Ni No Kuni: Wrath of the White Witch Nintendo Switch Review

October 5, 2019

This review was contributed by freelancer Katie Millard.

As an avid fan of all things Ghibli, especially Joe Hisaishi, I was absolutely delighted at the announcement of Ni No Kuni: Wrath of the White Witch for PlayStation 3 in 2010. My boyfriend at the time was also a huge Ghibli fan and so of course we bought it on its release in 2013, racking up an impressive number of hours.  It’s a game many fans had hoped would make the generational leap and become available for current consoles, but no announcement seemed forthcoming. The announcement of a remaster for PS4 and PC was news that delighted players, and a portable version for Switch was music to the ears of many who lack the freedom to sit at a TV for the hours required to complete this game. Unfortunately, it was a port, and not the remaster of other platforms (to quote my husband: “…Oh. It’s a… port.”), but the release on a current-gen portable console was still great news.
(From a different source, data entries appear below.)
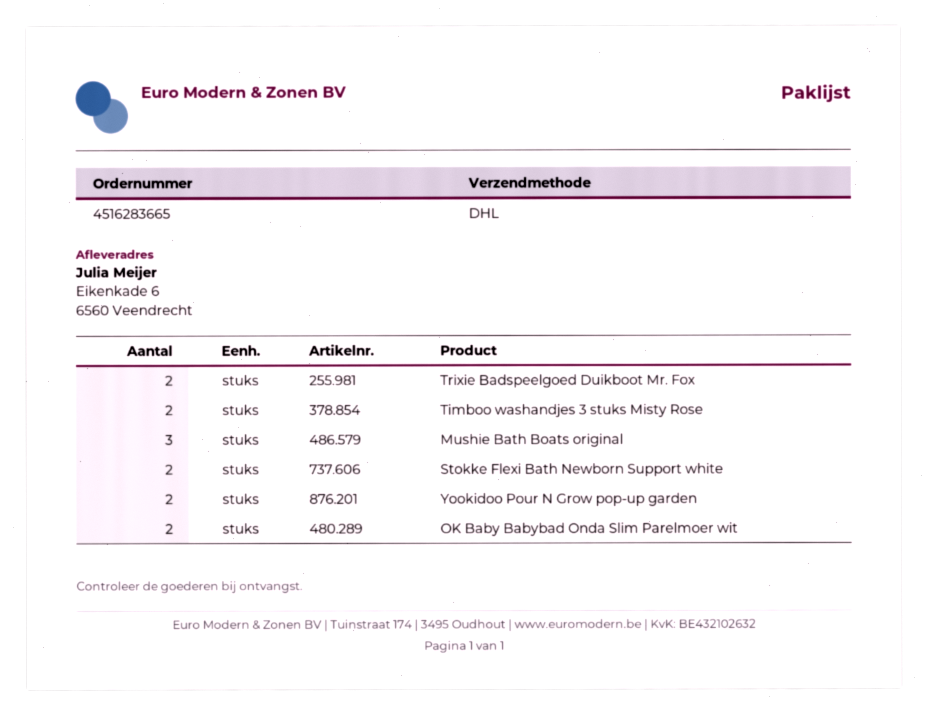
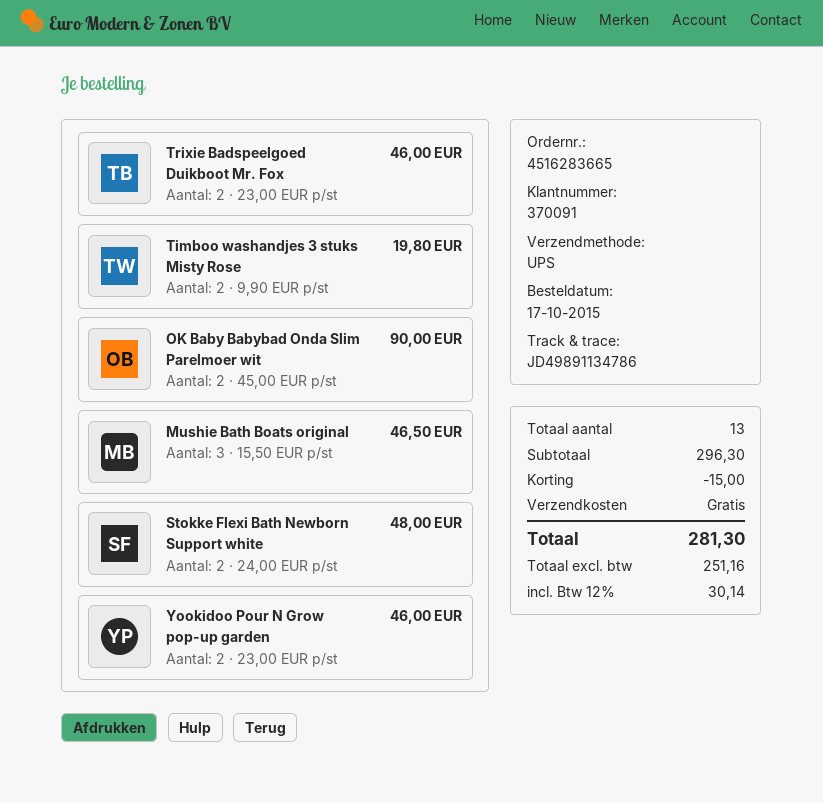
shipping method: DHL -> UPS

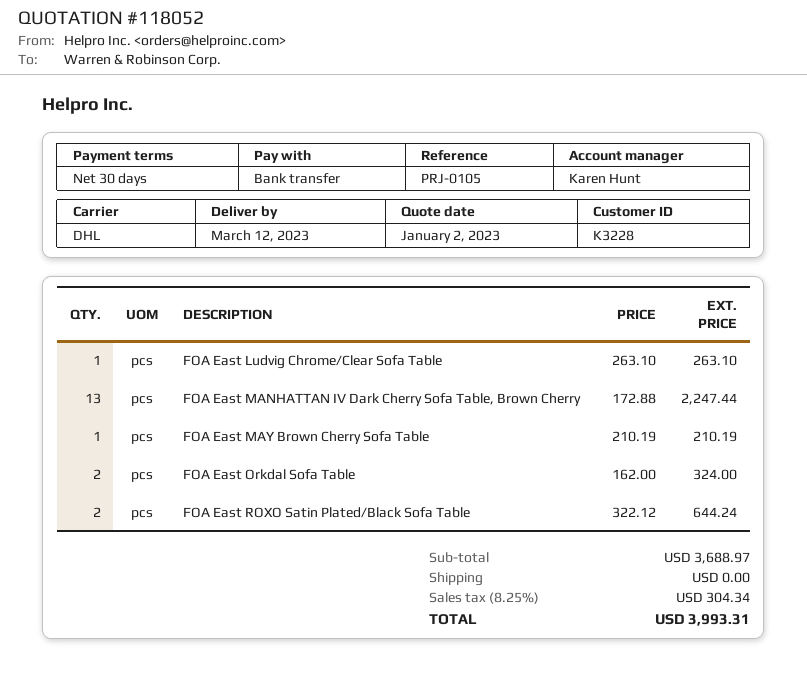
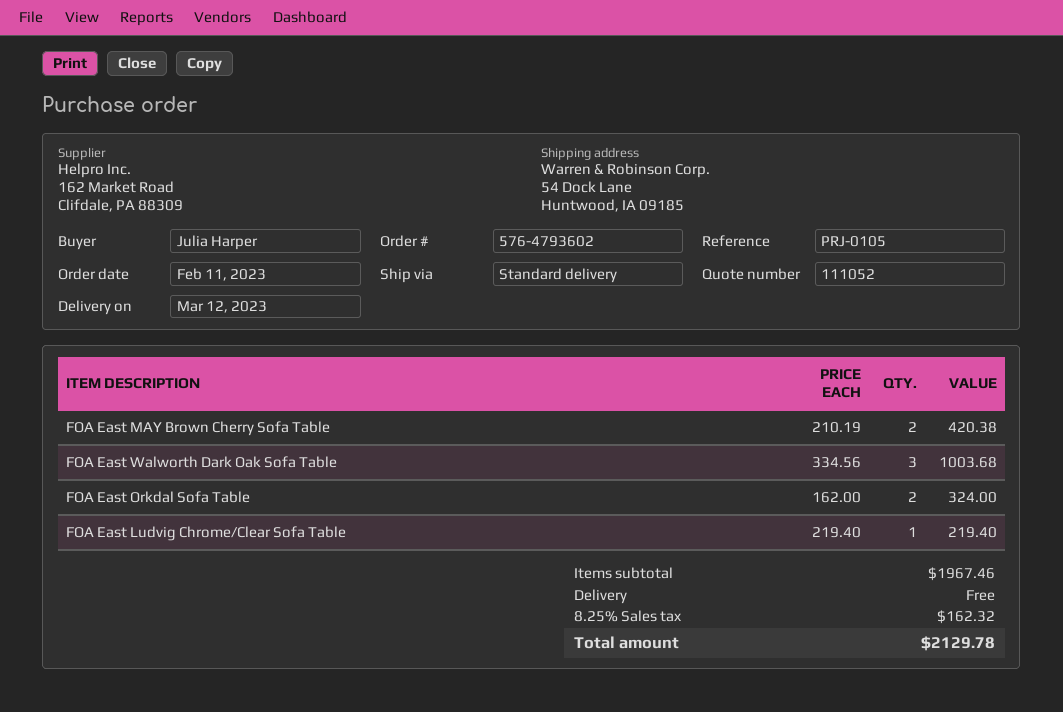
quote number: 118052 -> 111052
shipping method: DHL -> standard
FOA East Ludvig Chrome/Clear Sofa Table: 1 x 263.10 = 263.10 -> 1 x 219.40 = 219.40
FOA East MANHATTAN IV Dark Cherry Sofa Table, Brown Cherry: 13 x 172.88 = 2247.44 -> none
FOA East MAY Brown Cherry Sofa Table: 1 x 210.19 = 210.19 -> 2 x 210.19 = 420.38
FOA East ROXO Satin Plated/Black Sofa Table: 2 x 322.12 = 644.24 -> none
FOA East Walworth Dark Oak Sofa Table: none -> 3 x 334.56 = 1003.68
subtotal: 3688.97 -> 1967.46
tax: 8.25% = 304.34 -> 8.25% = 162.32
total: 3993.31 -> 2129.78

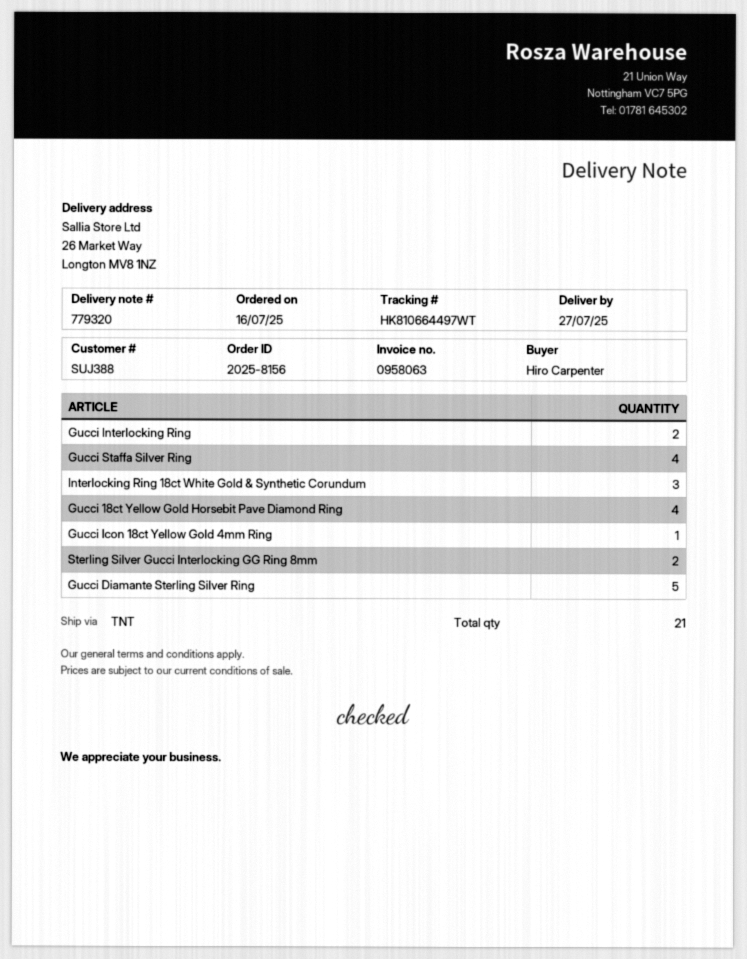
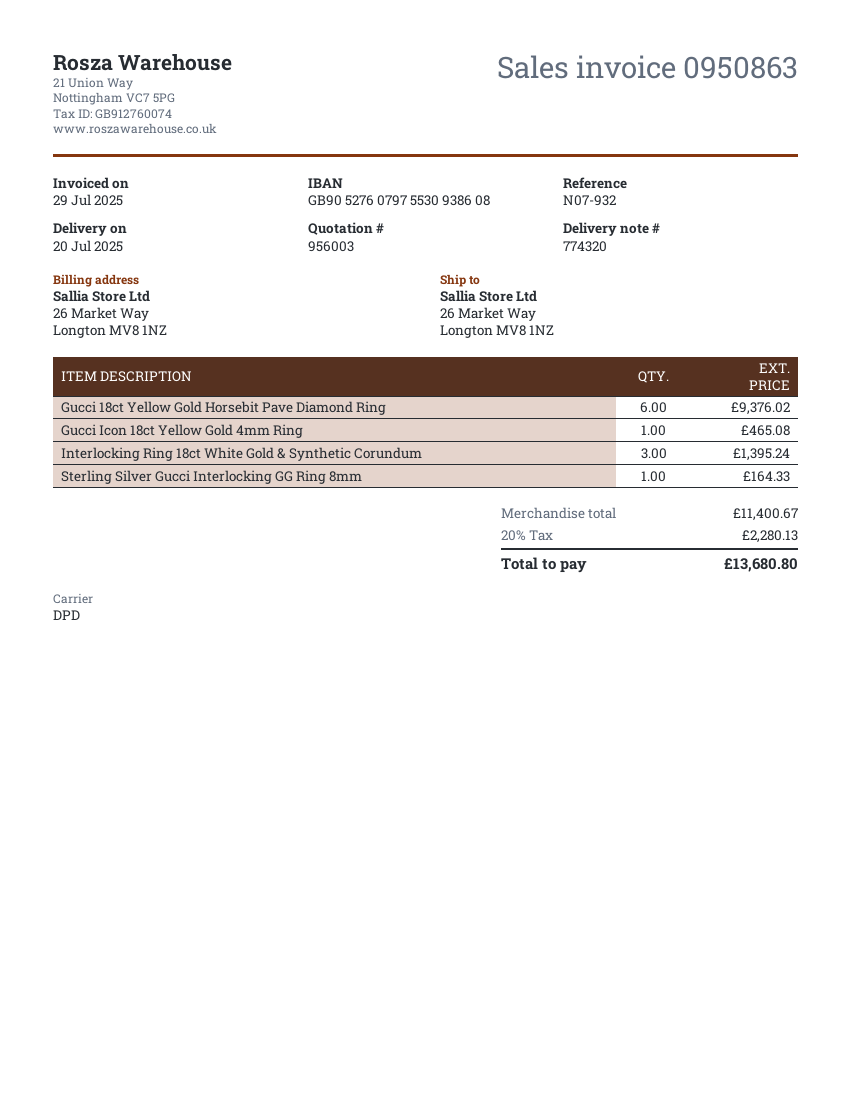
delivery note number: 779320 -> 774320
delivery date: 2025-07-27 -> 2025-07-20
invoice number: 0958063 -> 0950863
shipping method: TNT -> DPD
Gucci Interlocking Ring: 2 -> none
Gucci Staffa Silver Ring: 4 -> none
Gucci 18ct Yellow Gold Horsebit Pave Diamond Ring: 4 -> 6
Sterling Silver Gucci Interlocking GG Ring 8mm: 2 -> 1
Gucci Diamante Sterling Silver Ring: 5 -> none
Ni No Kuni follows Oliver, a human boy living in small-town America in what looks like the fifties. A single poor choice leads to a situation in which he almost dies, and the shock sends his own weak-hearted mother into cardiac arrest. She dies, leaving Oliver alone in the world, and as he cries into a stuffed toy his mother made him, the toy comes to life. It tells him that he is from a world of magic – a world in which Oliver’s mother, Alicia, is still alive. Oliver travels to this parallel world in an epic quest to find and rescue his mother. The quality of the game’s writing is exactly what one would expect from a story tied to Ghibli – great quality, with a feeling that the story continues to flow effortlessly, which is an impressive feat in a game which takes so many hours to complete.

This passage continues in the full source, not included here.